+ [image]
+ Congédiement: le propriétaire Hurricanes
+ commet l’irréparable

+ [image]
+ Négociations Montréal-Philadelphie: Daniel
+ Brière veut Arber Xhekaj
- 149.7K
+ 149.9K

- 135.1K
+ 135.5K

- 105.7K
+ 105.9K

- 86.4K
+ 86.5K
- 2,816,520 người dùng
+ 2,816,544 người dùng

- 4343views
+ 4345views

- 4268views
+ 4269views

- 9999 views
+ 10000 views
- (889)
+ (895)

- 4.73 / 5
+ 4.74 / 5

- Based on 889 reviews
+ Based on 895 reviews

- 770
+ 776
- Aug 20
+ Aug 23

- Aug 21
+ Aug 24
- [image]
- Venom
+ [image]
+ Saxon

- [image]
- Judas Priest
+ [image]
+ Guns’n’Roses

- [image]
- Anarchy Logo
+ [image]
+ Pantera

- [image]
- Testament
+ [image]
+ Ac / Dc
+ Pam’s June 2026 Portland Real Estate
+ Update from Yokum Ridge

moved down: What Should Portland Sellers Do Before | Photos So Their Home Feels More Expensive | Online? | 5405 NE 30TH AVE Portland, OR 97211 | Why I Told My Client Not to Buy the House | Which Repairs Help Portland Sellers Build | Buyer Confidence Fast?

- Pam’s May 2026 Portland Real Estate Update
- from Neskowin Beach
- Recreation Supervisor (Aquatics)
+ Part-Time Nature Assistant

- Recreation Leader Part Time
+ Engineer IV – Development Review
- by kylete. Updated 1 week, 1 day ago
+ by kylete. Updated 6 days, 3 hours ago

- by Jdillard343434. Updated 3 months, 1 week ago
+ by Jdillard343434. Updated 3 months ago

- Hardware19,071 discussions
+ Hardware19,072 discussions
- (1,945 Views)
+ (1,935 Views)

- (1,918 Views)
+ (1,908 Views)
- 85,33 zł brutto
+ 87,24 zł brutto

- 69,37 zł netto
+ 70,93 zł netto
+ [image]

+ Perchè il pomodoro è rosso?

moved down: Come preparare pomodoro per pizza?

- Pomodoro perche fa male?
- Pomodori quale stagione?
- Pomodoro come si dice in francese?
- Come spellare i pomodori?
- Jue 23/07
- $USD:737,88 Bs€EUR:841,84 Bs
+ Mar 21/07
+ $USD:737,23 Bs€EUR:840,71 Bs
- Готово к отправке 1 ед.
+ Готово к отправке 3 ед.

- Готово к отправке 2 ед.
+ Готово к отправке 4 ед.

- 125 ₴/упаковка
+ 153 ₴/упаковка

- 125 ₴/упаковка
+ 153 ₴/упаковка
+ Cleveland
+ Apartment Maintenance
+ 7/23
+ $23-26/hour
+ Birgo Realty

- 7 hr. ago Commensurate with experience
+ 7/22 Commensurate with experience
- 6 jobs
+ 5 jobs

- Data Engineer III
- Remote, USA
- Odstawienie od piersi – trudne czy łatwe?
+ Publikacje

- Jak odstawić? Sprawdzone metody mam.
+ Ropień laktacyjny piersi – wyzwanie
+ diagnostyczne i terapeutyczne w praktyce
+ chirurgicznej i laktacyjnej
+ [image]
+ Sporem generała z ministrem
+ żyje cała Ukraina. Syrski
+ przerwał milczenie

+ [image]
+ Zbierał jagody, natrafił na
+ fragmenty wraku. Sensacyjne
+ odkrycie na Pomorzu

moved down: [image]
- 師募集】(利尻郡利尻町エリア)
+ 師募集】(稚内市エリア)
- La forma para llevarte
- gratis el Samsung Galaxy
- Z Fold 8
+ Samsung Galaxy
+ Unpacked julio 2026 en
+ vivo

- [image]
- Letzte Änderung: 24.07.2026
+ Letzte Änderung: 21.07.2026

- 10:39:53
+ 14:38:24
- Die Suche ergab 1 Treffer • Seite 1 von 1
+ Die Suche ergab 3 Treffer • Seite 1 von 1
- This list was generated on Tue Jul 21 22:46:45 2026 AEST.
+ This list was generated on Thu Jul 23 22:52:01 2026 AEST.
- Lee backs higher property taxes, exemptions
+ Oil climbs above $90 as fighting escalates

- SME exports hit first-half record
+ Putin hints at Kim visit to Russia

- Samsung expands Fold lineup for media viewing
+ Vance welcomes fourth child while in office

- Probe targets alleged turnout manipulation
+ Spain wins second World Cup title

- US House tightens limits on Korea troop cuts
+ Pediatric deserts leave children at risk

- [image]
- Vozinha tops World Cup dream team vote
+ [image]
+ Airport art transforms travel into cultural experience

◆ ◆ ◆ ◆ ◆

__TASK DESCRIPTION__. Retype the data exactly.

__EXERCISE RESULT__.
+ [image]
+ Congédiement: le propriétaire Hurricanes
+ commet l’irréparable

+ [image]
+ Négociations Montréal-Philadelphie: Daniel
+ Brière veut Arber Xhekaj
- 149.7K
+ 149.9K

- 135.1K
+ 135.5K

- 105.7K
+ 105.9K

- 86.4K
+ 86.5K
- 2,816,520 người dùng
+ 2,816,544 người dùng

- 4343views
+ 4345views

- 4268views
+ 4269views

- 9999 views
+ 10000 views
- (889)
+ (895)

- 4.73 / 5
+ 4.74 / 5

- Based on 889 reviews
+ Based on 895 reviews

- 770
+ 776
- Aug 20
+ Aug 23

- Aug 21
+ Aug 24
- [image]
- Venom
+ [image]
+ Saxon

- [image]
- Judas Priest
+ [image]
+ Guns’n’Roses

- [image]
- Anarchy Logo
+ [image]
+ Pantera

- [image]
- Testament
+ [image]
+ Ac / Dc
+ Pam’s June 2026 Portland Real Estate
+ Update from Yokum Ridge

moved down: What Should Portland Sellers Do Before | Photos So Their Home Feels More Expensive | Online? | 5405 NE 30TH AVE Portland, OR 97211 | Why I Told My Client Not to Buy the House | Which Repairs Help Portland Sellers Build | Buyer Confidence Fast?

- Pam’s May 2026 Portland Real Estate Update
- from Neskowin Beach
- Recreation Supervisor (Aquatics)
+ Part-Time Nature Assistant

- Recreation Leader Part Time
+ Engineer IV – Development Review
- by kylete. Updated 1 week, 1 day ago
+ by kylete. Updated 6 days, 3 hours ago

- by Jdillard343434. Updated 3 months, 1 week ago
+ by Jdillard343434. Updated 3 months ago

- Hardware19,071 discussions
+ Hardware19,072 discussions
- (1,945 Views)
+ (1,935 Views)

- (1,918 Views)
+ (1,908 Views)
- 85,33 zł brutto
+ 87,24 zł brutto

- 69,37 zł netto
+ 70,93 zł netto
+ [image]

+ Perchè il pomodoro è rosso?

moved down: Come preparare pomodoro per pizza?

- Pomodoro perche fa male?
- Pomodori quale stagione?
- Pomodoro come si dice in francese?
- Come spellare i pomodori?
- Jue 23/07
- $USD:737,88 Bs€EUR:841,84 Bs
+ Mar 21/07
+ $USD:737,23 Bs€EUR:840,71 Bs
- Готово к отправке 1 ед.
+ Готово к отправке 3 ед.

- Готово к отправке 2 ед.
+ Готово к отправке 4 ед.

- 125 ₴/упаковка
+ 153 ₴/упаковка

- 125 ₴/упаковка
+ 153 ₴/упаковка
+ Cleveland
+ Apartment Maintenance
+ 7/23
+ $23-26/hour
+ Birgo Realty

- 7 hr. ago Commensurate with experience
+ 7/22 Commensurate with experience
- 6 jobs
+ 5 jobs

- Data Engineer III
- Remote, USA
- Odstawienie od piersi – trudne czy łatwe?
+ Publikacje

- Jak odstawić? Sprawdzone metody mam.
+ Ropień laktacyjny piersi – wyzwanie
+ diagnostyczne i terapeutyczne w praktyce
+ chirurgicznej i laktacyjnej
+ [image]
+ Sporem generała z ministrem
+ żyje cała Ukraina. Syrski
+ przerwał milczenie

+ [image]
+ Zbierał jagody, natrafił na
+ fragmenty wraku. Sensacyjne
+ odkrycie na Pomorzu

moved down: [image]
- 師募集】(利尻郡利尻町エリア)
+ 師募集】(稚内市エリア)
- La forma para llevarte
- gratis el Samsung Galaxy
- Z Fold 8
+ Samsung Galaxy
+ Unpacked julio 2026 en
+ vivo

- [image]
- Letzte Änderung: 24.07.2026
+ Letzte Änderung: 21.07.2026

- 10:39:53
+ 14:38:24
- Die Suche ergab 1 Treffer • Seite 1 von 1
+ Die Suche ergab 3 Treffer • Seite 1 von 1
- This list was generated on Tue Jul 21 22:46:45 2026 AEST.
+ This list was generated on Thu Jul 23 22:52:01 2026 AEST.
- Lee backs higher property taxes, exemptions
+ Oil climbs above $90 as fighting escalates

- SME exports hit first-half record
+ Putin hints at Kim visit to Russia

- Samsung expands Fold lineup for media viewing
+ Vance welcomes fourth child while in office

- Probe targets alleged turnout manipulation
+ Spain wins second World Cup title

- US House tightens limits on Korea troop cuts
+ Pediatric deserts leave children at risk

- [image]
- Vozinha tops World Cup dream team vote
+ [image]
+ Airport art transforms travel into cultural experience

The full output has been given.